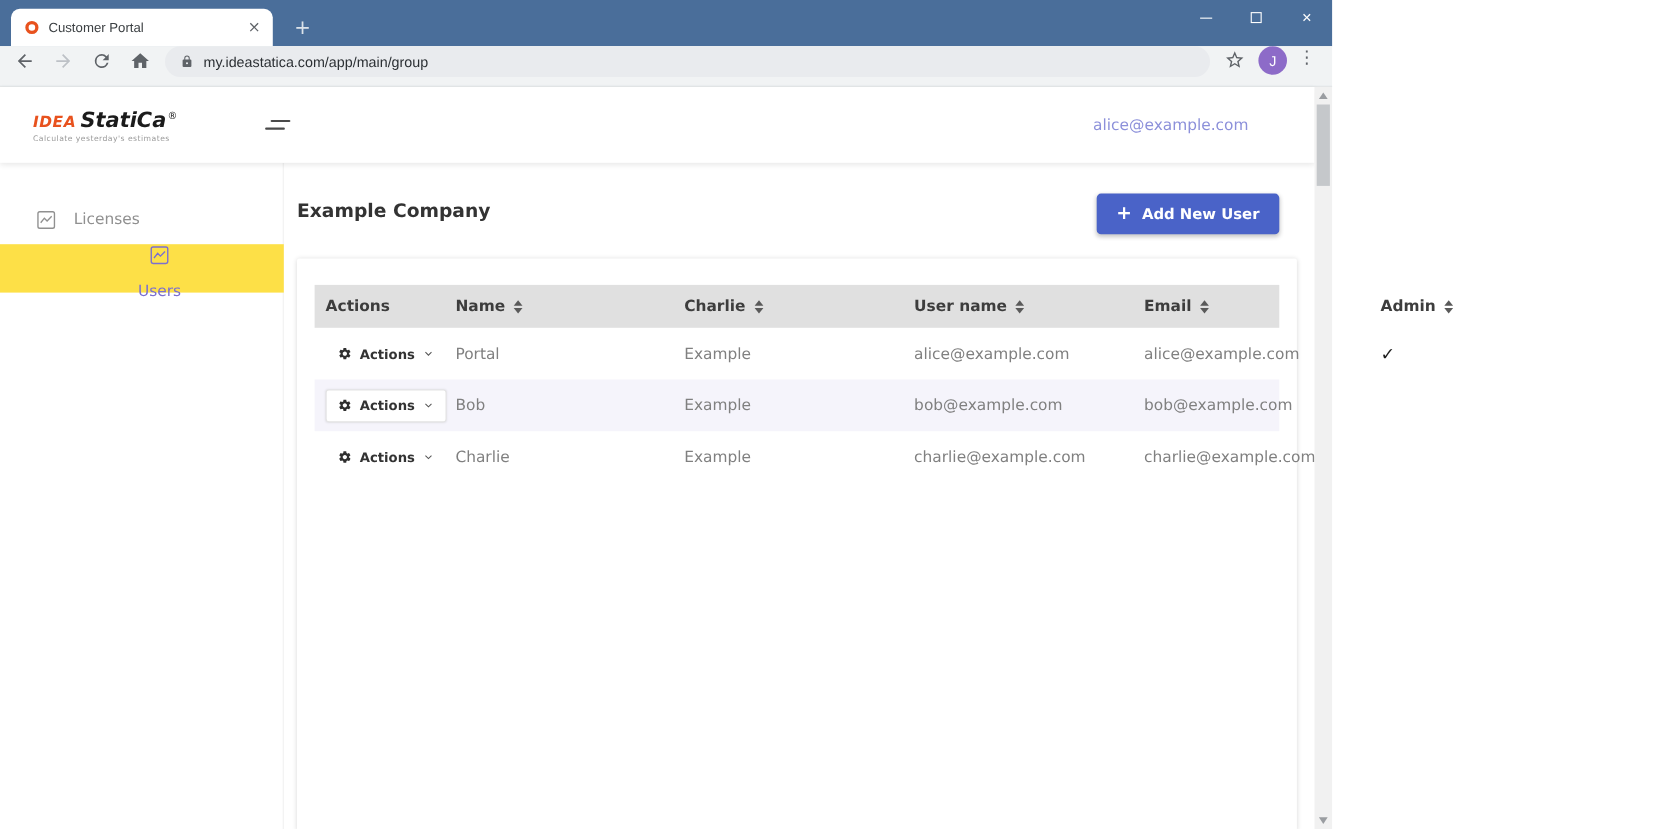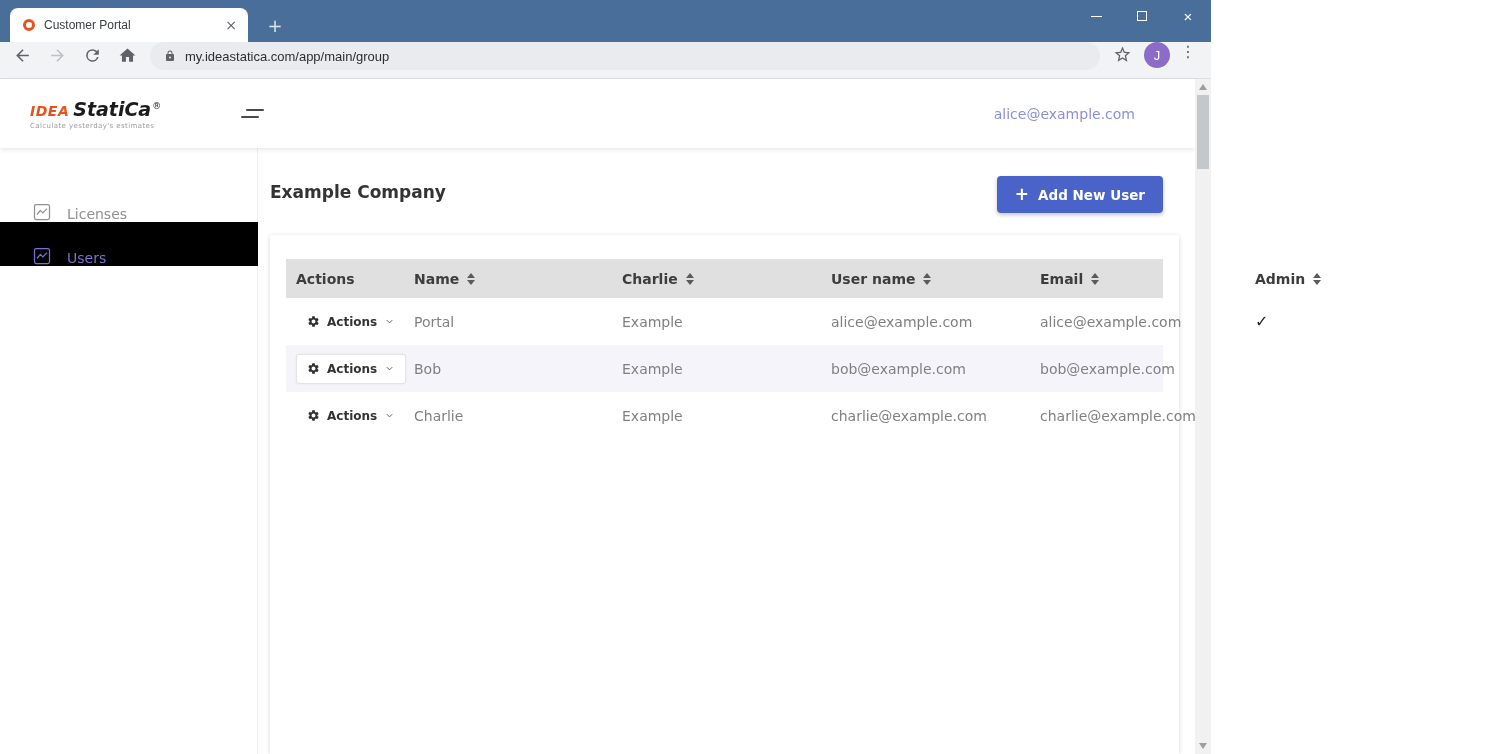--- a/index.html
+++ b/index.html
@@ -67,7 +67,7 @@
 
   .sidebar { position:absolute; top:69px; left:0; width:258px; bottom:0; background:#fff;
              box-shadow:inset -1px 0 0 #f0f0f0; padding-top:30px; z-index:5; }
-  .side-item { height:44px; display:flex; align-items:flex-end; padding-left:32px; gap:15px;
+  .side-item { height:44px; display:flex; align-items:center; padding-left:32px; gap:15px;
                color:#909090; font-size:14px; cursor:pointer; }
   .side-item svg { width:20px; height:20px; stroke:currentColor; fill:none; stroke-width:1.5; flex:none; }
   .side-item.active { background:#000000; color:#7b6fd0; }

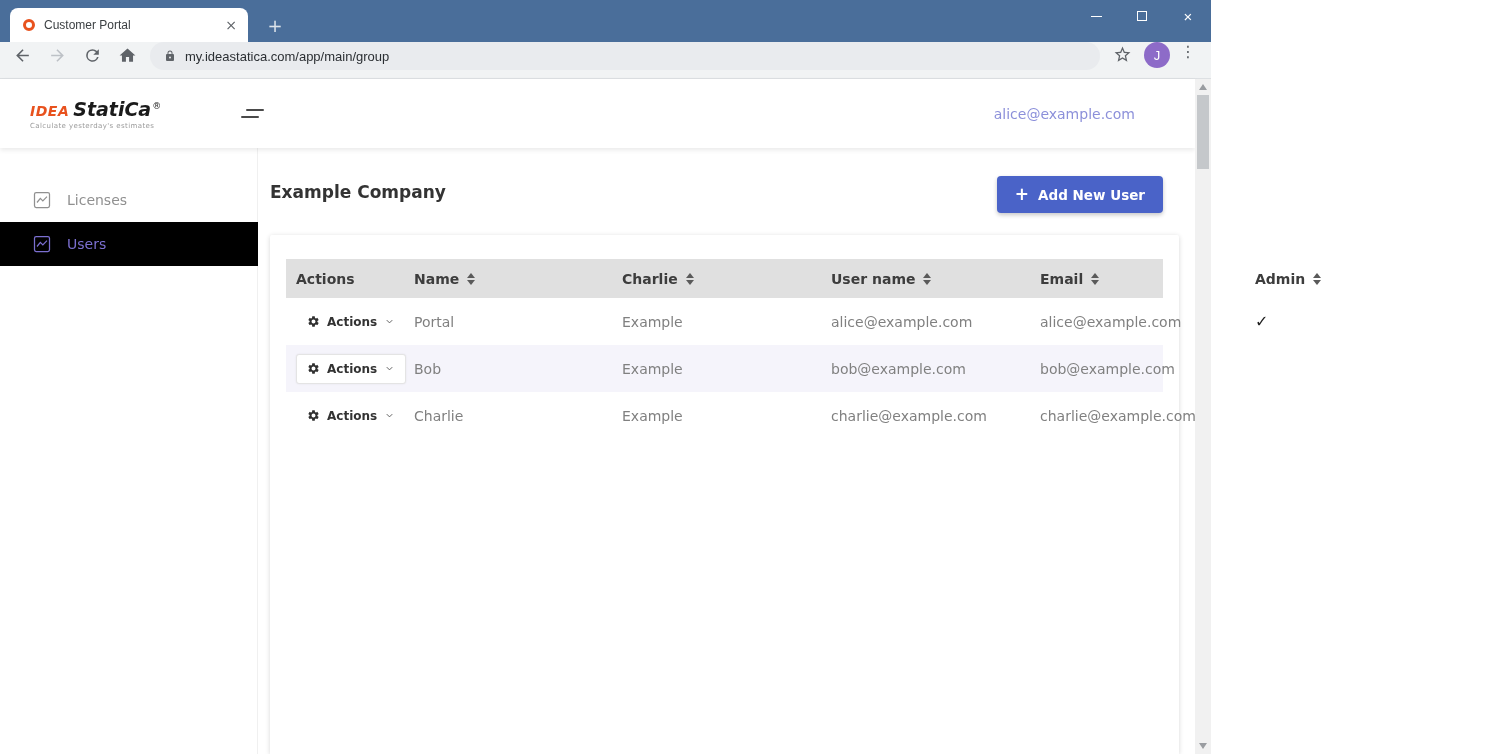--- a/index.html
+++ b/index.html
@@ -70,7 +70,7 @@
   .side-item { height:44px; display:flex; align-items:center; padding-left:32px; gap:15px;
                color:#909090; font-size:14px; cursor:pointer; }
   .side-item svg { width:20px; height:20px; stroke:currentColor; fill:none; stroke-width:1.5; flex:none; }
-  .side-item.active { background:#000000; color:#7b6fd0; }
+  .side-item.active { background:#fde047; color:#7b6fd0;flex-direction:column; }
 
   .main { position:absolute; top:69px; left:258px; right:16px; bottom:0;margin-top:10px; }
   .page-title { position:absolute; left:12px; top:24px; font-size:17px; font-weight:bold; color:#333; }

□ □ □ □ □ □ □

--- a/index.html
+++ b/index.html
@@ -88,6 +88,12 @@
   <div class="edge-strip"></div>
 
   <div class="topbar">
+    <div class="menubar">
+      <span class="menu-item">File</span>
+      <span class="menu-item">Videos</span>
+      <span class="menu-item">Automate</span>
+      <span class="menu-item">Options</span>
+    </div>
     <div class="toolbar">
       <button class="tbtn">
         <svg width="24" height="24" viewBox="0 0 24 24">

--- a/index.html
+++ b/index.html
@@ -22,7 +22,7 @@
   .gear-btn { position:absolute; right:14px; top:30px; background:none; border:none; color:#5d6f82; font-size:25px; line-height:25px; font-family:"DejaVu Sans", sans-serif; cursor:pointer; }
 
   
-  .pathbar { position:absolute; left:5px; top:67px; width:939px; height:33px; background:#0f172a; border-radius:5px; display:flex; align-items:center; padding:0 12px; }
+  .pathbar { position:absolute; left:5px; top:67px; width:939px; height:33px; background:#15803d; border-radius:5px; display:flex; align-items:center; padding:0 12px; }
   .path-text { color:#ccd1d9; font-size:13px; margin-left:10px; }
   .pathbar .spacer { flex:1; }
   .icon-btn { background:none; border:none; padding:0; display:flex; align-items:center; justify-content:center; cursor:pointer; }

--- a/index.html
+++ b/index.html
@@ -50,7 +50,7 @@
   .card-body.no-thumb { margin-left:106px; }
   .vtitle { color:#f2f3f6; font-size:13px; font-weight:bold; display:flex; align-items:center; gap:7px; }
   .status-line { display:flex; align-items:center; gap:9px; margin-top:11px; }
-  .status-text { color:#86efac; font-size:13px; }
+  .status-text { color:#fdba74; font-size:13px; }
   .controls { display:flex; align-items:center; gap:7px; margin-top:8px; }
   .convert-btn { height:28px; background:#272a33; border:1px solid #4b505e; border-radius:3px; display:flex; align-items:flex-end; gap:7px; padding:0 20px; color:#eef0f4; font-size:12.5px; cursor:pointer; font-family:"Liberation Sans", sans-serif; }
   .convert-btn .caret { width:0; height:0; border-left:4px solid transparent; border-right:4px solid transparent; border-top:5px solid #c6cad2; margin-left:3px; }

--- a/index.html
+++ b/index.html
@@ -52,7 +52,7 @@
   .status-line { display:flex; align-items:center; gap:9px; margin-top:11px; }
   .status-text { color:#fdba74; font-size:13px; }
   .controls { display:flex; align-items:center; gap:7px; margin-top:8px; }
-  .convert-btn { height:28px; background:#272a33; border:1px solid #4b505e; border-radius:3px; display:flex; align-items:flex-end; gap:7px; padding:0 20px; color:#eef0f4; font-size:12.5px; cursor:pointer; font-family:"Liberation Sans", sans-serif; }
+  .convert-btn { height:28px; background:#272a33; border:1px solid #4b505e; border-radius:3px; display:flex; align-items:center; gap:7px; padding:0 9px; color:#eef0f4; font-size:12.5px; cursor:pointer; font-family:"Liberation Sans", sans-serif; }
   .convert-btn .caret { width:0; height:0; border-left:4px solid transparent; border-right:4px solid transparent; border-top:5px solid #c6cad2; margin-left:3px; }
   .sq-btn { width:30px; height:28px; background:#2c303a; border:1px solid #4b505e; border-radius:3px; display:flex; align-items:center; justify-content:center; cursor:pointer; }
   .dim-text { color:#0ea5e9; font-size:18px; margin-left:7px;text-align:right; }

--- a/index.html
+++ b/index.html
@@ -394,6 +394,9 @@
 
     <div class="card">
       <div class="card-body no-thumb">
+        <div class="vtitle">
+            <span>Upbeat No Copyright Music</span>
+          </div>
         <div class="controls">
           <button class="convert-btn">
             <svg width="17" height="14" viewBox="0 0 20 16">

□ □ □ □ □ □ □

When the entries above show the word "pathbar" in a line, copy that line out.

-  .pathbar { position:absolute; left:5px; top:67px; width:939px; height:33px; background:#0f172a; border-radius:5px; display:flex; align-items:center; padding:0 12px; }
+  .pathbar { position:absolute; left:5px; top:67px; width:939px; height:33px; background:#15803d; border-radius:5px; display:flex; align-items:center; padding:0 12px; }
   .pathbar .spacer { flex:1; }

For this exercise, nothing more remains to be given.